■ Information shown ■
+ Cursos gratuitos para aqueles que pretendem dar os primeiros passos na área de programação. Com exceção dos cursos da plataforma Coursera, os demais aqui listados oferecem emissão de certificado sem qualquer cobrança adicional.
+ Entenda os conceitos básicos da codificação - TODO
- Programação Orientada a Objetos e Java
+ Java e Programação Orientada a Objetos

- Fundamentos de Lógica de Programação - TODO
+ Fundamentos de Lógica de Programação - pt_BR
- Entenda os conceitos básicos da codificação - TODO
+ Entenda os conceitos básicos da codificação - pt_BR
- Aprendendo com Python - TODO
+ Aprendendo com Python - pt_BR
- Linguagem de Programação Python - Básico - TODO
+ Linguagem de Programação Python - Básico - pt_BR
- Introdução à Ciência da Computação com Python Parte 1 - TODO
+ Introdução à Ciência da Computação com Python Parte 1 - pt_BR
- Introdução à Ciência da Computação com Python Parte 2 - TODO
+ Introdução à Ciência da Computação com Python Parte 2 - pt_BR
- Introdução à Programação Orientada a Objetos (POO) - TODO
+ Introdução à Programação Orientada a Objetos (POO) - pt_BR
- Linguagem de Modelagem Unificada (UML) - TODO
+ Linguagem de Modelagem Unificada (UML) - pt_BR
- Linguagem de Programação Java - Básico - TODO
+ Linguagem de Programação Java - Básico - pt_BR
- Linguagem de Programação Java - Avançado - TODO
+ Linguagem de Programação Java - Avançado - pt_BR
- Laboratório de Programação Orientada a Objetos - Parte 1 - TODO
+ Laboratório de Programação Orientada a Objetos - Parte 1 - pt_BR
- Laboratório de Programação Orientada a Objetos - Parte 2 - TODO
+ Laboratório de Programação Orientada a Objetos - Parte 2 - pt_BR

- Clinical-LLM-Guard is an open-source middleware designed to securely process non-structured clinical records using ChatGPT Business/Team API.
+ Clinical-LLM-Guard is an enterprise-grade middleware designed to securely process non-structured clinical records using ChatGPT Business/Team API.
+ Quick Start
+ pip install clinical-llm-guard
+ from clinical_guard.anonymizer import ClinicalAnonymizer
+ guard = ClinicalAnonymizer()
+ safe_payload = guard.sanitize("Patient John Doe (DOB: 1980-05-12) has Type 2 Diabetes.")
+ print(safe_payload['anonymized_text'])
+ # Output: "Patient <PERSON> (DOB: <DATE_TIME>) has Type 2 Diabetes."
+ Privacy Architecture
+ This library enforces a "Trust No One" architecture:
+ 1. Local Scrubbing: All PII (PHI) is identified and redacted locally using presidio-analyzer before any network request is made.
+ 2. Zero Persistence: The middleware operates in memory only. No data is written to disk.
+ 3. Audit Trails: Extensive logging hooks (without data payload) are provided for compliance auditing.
--
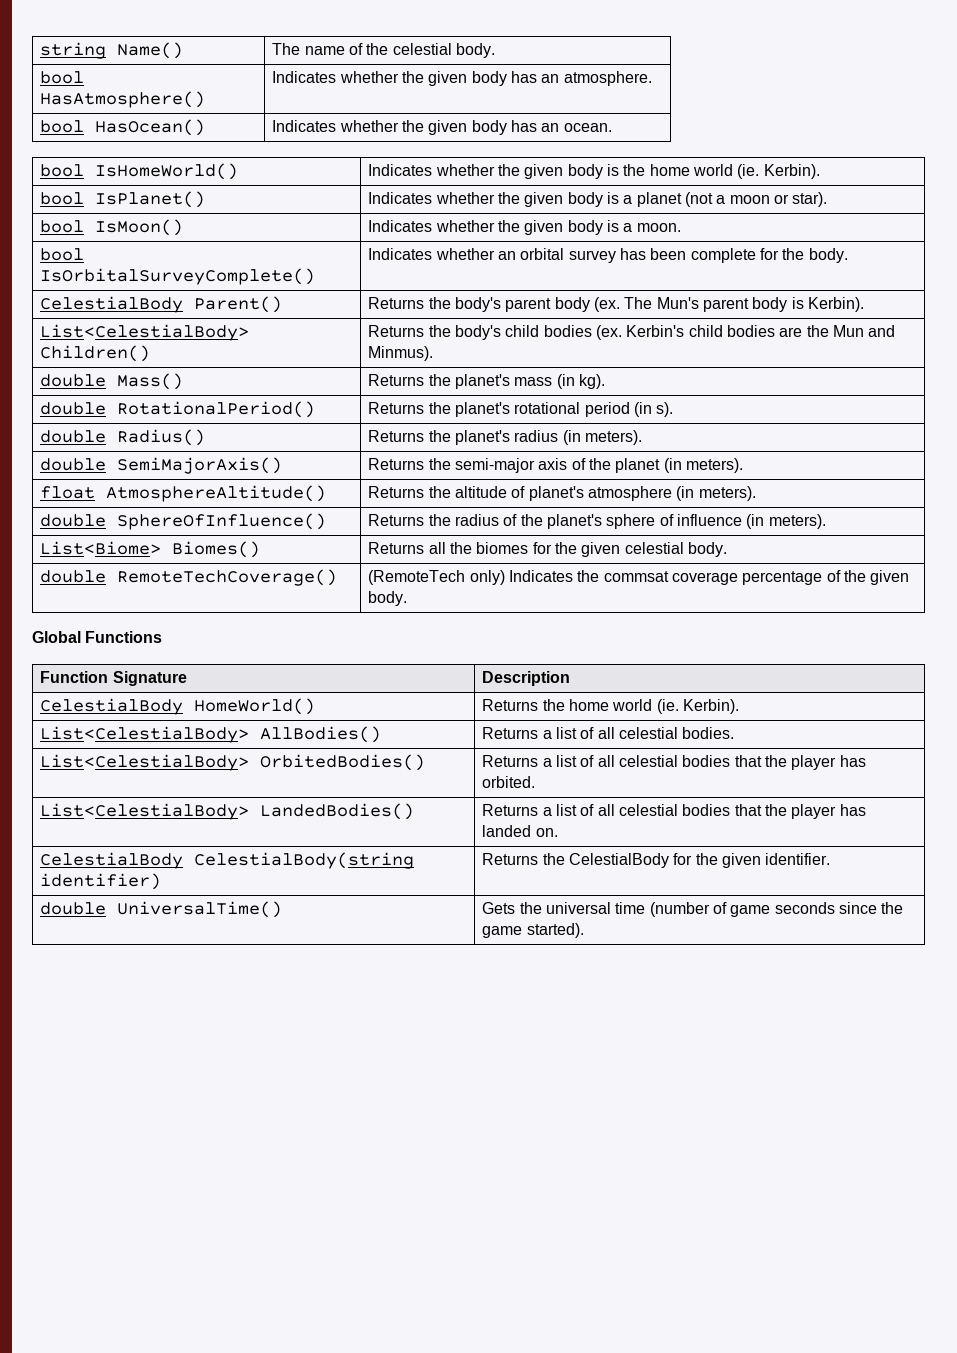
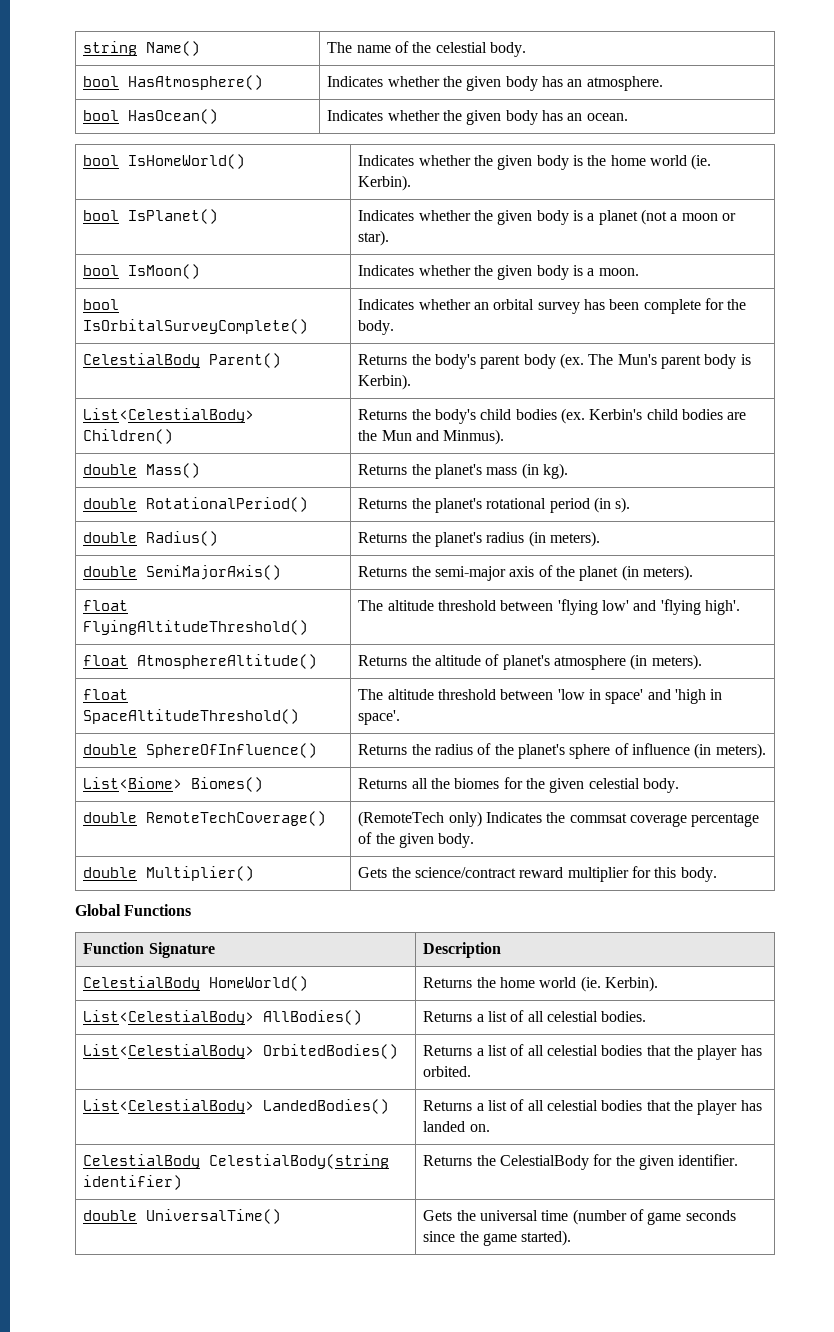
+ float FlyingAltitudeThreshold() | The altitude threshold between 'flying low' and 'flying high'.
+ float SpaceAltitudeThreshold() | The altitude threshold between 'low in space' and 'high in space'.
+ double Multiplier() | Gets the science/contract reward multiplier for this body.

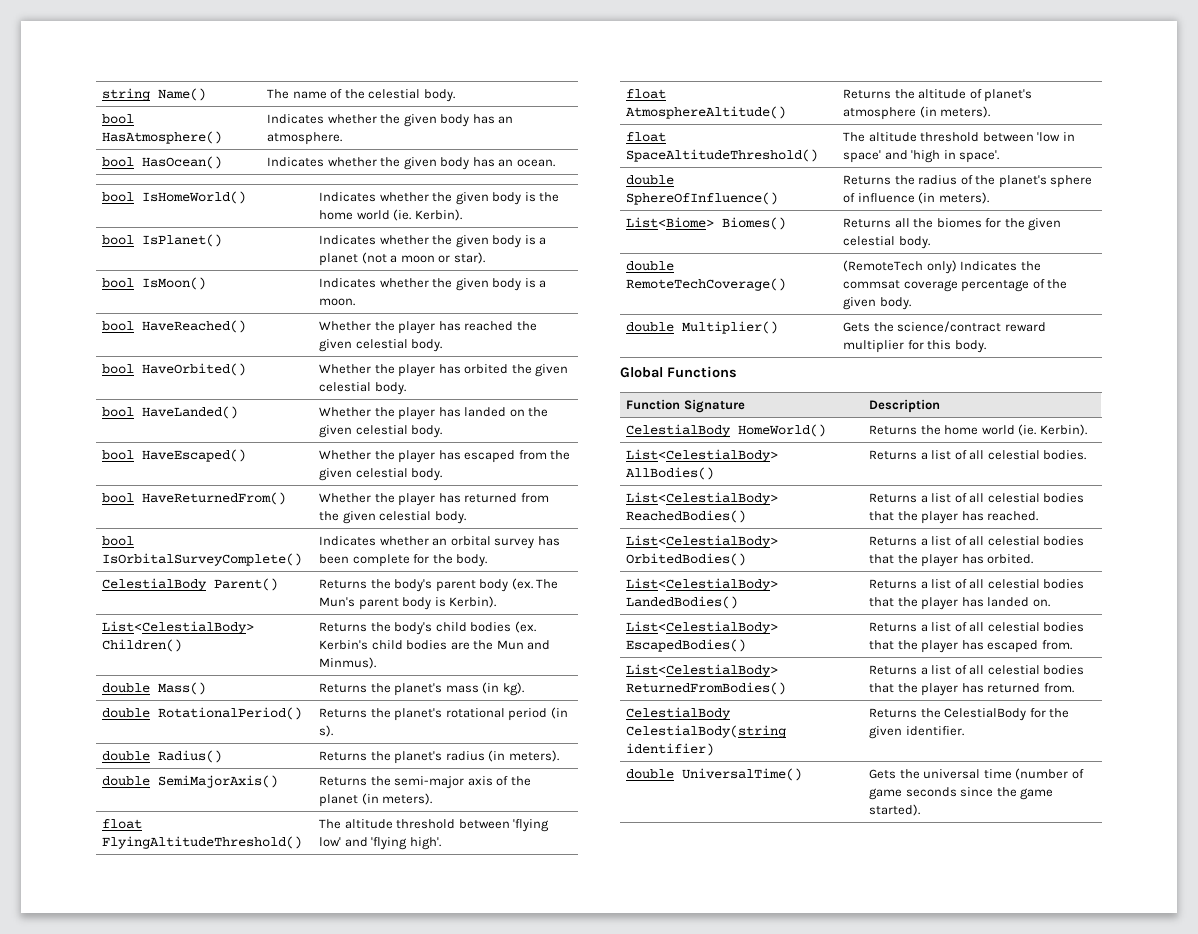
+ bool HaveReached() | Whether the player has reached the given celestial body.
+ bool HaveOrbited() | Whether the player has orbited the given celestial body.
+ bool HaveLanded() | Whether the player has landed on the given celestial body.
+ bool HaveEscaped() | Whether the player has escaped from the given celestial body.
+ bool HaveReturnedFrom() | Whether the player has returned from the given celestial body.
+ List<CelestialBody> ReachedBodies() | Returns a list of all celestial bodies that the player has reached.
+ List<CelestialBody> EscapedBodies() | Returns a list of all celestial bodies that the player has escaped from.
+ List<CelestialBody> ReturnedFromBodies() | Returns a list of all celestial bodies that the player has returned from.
--
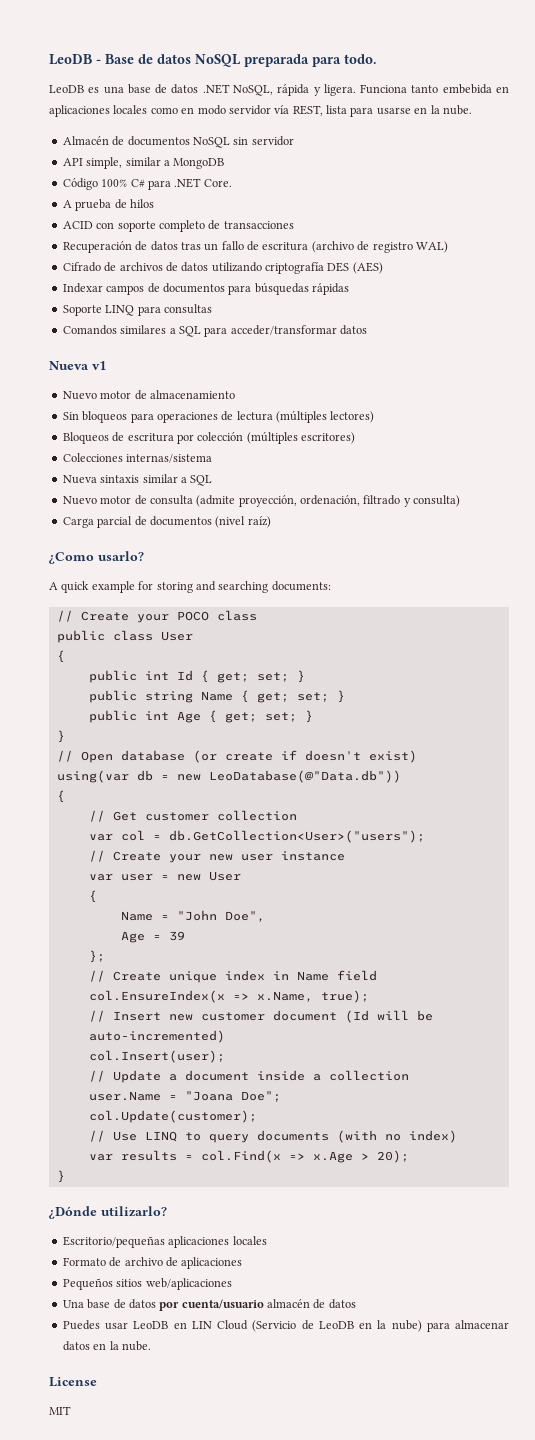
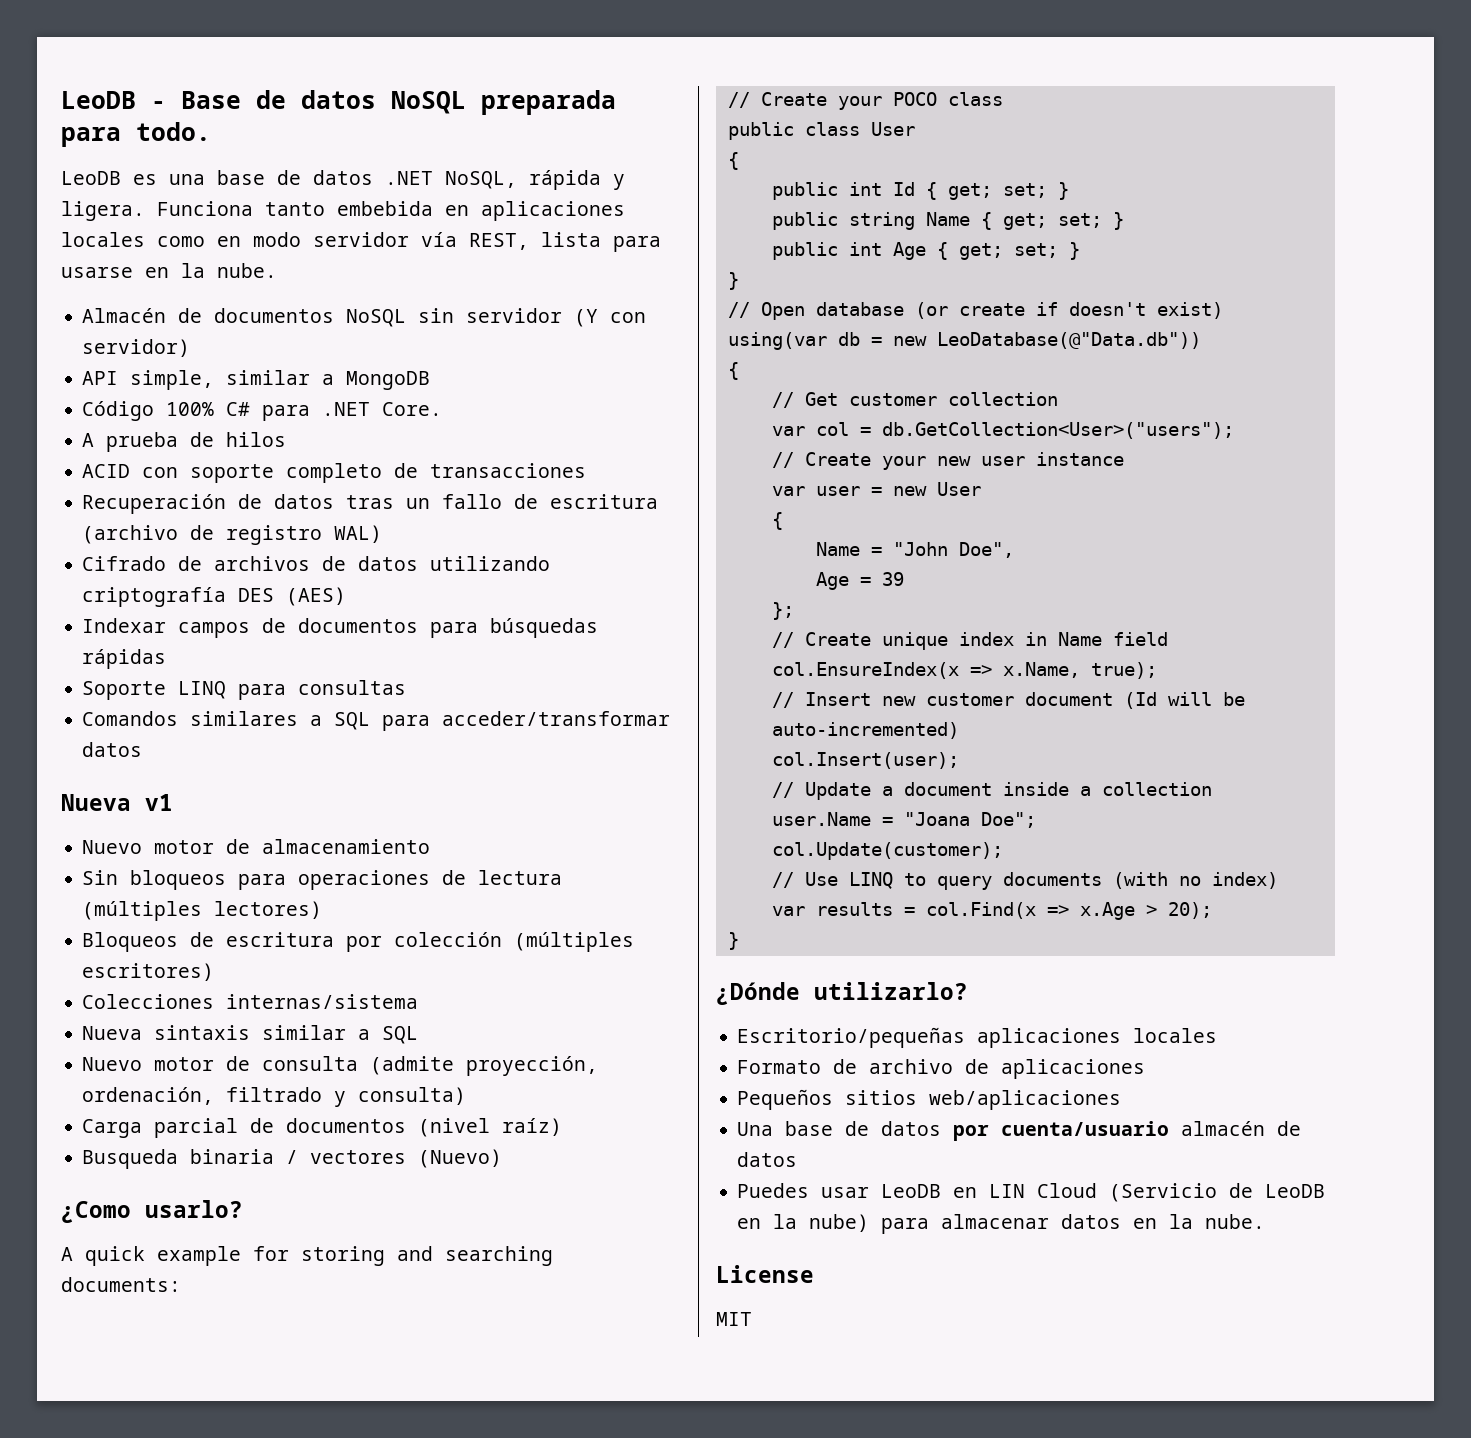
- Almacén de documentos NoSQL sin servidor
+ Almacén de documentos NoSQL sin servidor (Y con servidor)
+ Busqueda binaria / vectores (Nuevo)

■ What needs to be done ■
In the entries above, the lines from the one bearing "qualquer cobrança adicional." up to and including the one bearing "- Parte 2 - pt_BR" should be transcribed exactly; no other line is wanted.

■ Result ■
+ Cursos gratuitos para aqueles que pretendem dar os primeiros passos na área de programação. Com exceção dos cursos da plataforma Coursera, os demais aqui listados oferecem emissão de certificado sem qualquer cobrança adicional.
+ Entenda os conceitos básicos da codificação - TODO
- Programação Orientada a Objetos e Java
+ Java e Programação Orientada a Objetos

- Fundamentos de Lógica de Programação - TODO
+ Fundamentos de Lógica de Programação - pt_BR
- Entenda os conceitos básicos da codificação - TODO
+ Entenda os conceitos básicos da codificação - pt_BR
- Aprendendo com Python - TODO
+ Aprendendo com Python - pt_BR
- Linguagem de Programação Python - Básico - TODO
+ Linguagem de Programação Python - Básico - pt_BR
- Introdução à Ciência da Computação com Python Parte 1 - TODO
+ Introdução à Ciência da Computação com Python Parte 1 - pt_BR
- Introdução à Ciência da Computação com Python Parte 2 - TODO
+ Introdução à Ciência da Computação com Python Parte 2 - pt_BR
- Introdução à Programação Orientada a Objetos (POO) - TODO
+ Introdução à Programação Orientada a Objetos (POO) - pt_BR
- Linguagem de Modelagem Unificada (UML) - TODO
+ Linguagem de Modelagem Unificada (UML) - pt_BR
- Linguagem de Programação Java - Básico - TODO
+ Linguagem de Programação Java - Básico - pt_BR
- Linguagem de Programação Java - Avançado - TODO
+ Linguagem de Programação Java - Avançado - pt_BR
- Laboratório de Programação Orientada a Objetos - Parte 1 - TODO
+ Laboratório de Programação Orientada a Objetos - Parte 1 - pt_BR
- Laboratório de Programação Orientada a Objetos - Parte 2 - TODO
+ Laboratório de Programação Orientada a Objetos - Parte 2 - pt_BR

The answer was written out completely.